═════ STORED DATA ═════
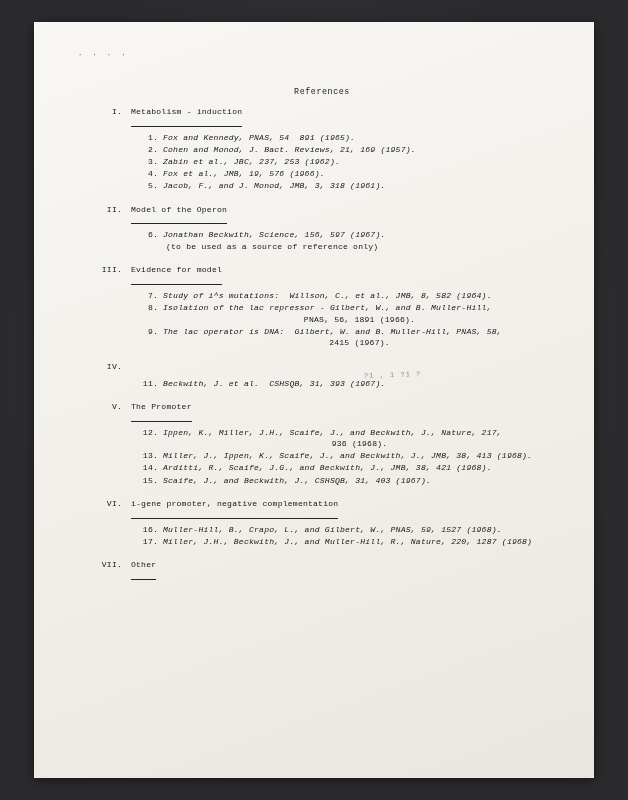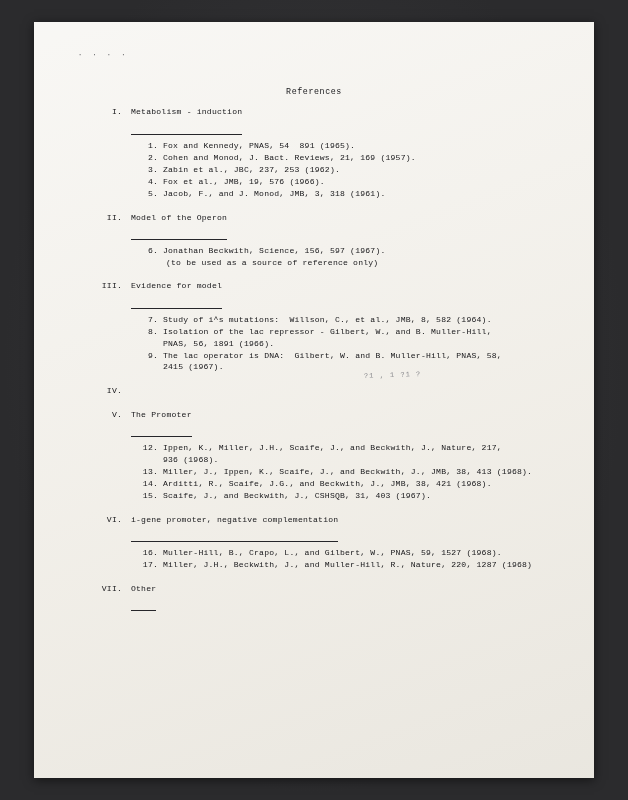"References" .title { left: 0 -> 8px }
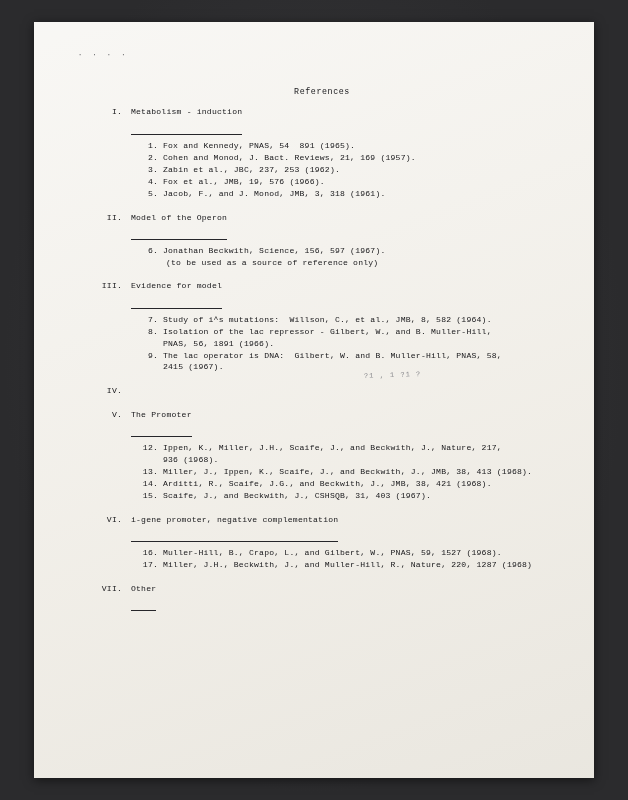"Metabolism - induction" .sec-title { padding-bottom: 16px -> 8px }
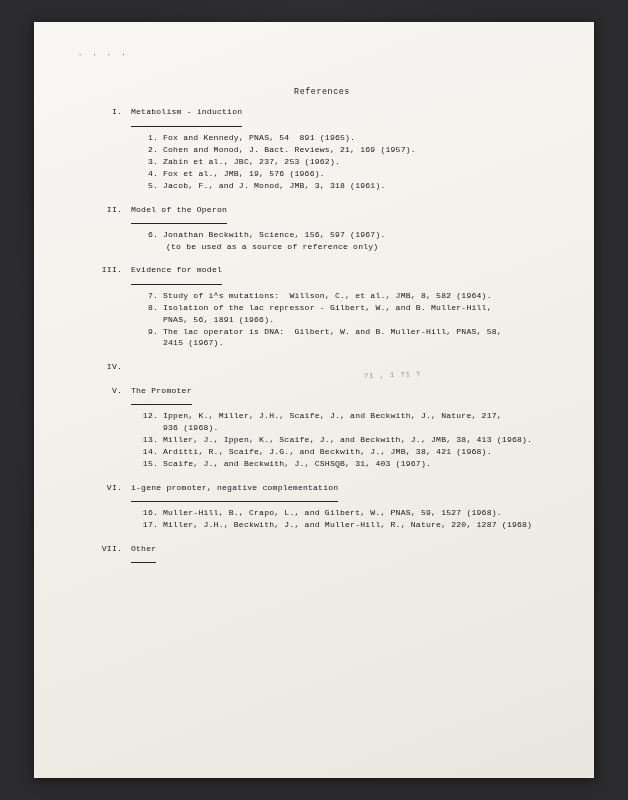"Fox and Kennedy, PNAS, 54" .ent-text { font-style: none -> italic }
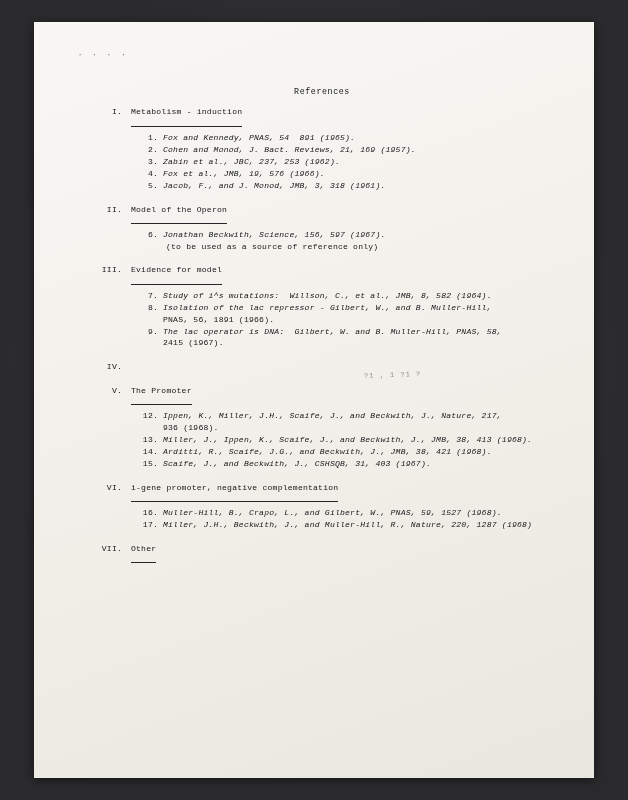"PNAS, 56, 1891 (1966)." .cont { text-align: none -> center }
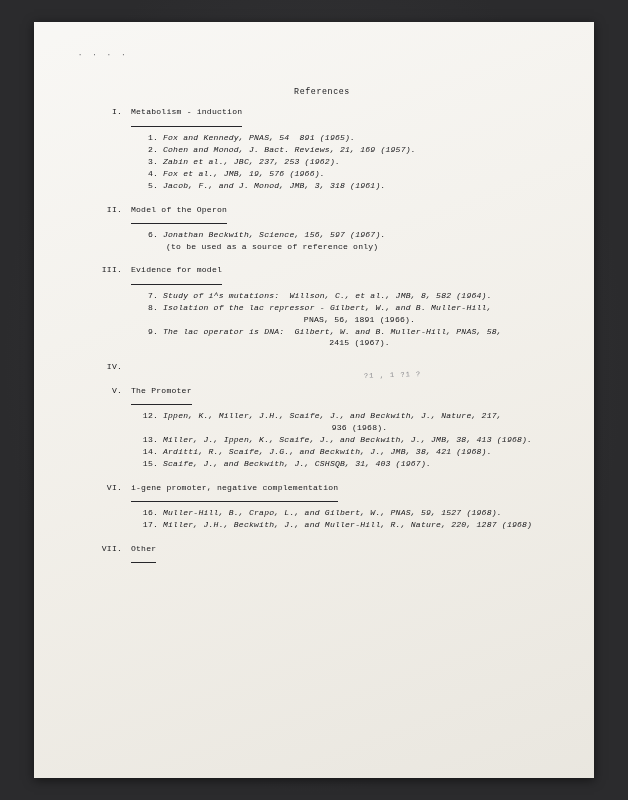"11." div.entry { html: none -> <div> <span>11.</span> <span>Beckwith, J. et al. CSHSQB, 31, 393 (1967).</span> </div> }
═════
● **WORK INSTRUCTION**
When you retype the data above, match every line exactly and leave the pictures behind.

● **RESPONSE AREA**
"References" .title { left: 0 -> 8px }
"Metabolism - induction" .sec-title { padding-bottom: 16px -> 8px }
"Fox and Kennedy, PNAS, 54" .ent-text { font-style: none -> italic }
"PNAS, 56, 1891 (1966)." .cont { text-align: none -> center }
"11." div.entry { html: none -> <div> <span>11.</span> <span>Beckwith, J. et al. CSHSQB, 31, 393 (1967).</span> </div> }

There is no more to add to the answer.